Renée Bouchard explores and challenges ideas about painting and her role in its history as a woman. Born in 1976 to French Canadian parents, Renée Bouchard received her MFA in visual art from the Vermont College of Fine Arts in 2021. She also attended the Cleveland Institute of Art and began painting practice after graduating from the Maine College of Art in 1999. Renée Bouchard's work has been exhibited at the Lyman Allyn Museum, the Bennington Museum, the Vermont State House, and Southern Vermont College. Her paintings have also been included in shows at Big Town Gallery, Andrew Edlin Gallery, the Center for Maine Contemporary Art, UMass Amherst’s Herter Gallery, UMA’s Danforth Gallery, and MCLA’s Gallery 51. Bouchard was awarded grants from the Rauschenberg Foundation, the Puffin Foundation, and from the Vermont Arts Council. She has held residencies at the Cooper Union, the Kate Millett Artist Colony for Women, and the Vermont Studio Center. Her work has been reviewed in Art New England, the Folk Art Messenger, and her essay “Artist/Mother/Quarantine” was published in Isele Magazine. She lives with her nine-year-old child and dog in North Bennington, VT.

RENÉE BOUCHARD

Julie Graves Krishnaswami of Hamden, Connecticut, produces artist books, interventions, performances, works on paper, and textile/fiber-based materials. Drawing from feminist perspectives on history and critical theory, taking inspiration from conceptual art practices, Julie uses interdisciplinary research methods to guide her practice.

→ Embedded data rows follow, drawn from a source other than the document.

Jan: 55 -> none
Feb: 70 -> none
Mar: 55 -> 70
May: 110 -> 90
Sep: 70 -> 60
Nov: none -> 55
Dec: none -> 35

Through interrogating her experiences as a woman, mother, lawyer, academic law librarian, and research professor, Julie aims to unpack norms and language around work and how it structures physical time, expectations, habits, and routines. Julie’s legal training frames her artistic practice resulting in subtly humorous but structural observations about contemporary and historical conditions of labor. She has exhibited her work at the Lyman Allyn Art Museum, Annette Howell Turner Center for the Arts, Ely Center of Contemporary Art, the Yale Health Plan, and Vermont College of Fine Arts, among others. Julie holds a BA from Reed College, a JD from CUNY School of Law, an MLIS from Pratt Institute, and an MFA from Visual Art from Vermont College of Fine Arts. Currently, she is a Law Librarian and Lecturer in Legal at the Lillian Goldman Law Library at Yale Law School.

 


JULIE GRAVES KRISHNASWAMI

Matthew Gernt is an artist based in Marseille, France. He works primarily in video, photography, and painting. As an artist, he is inspired by moving and still images and how they carry meaning and relate to various narration forms. He often focuses on themes of displacement, sensory aspects of life, and what it means to occupy space within a landscape. Currently, Matthew is a member of Fuite Atelier, an artist-run space in Marseille.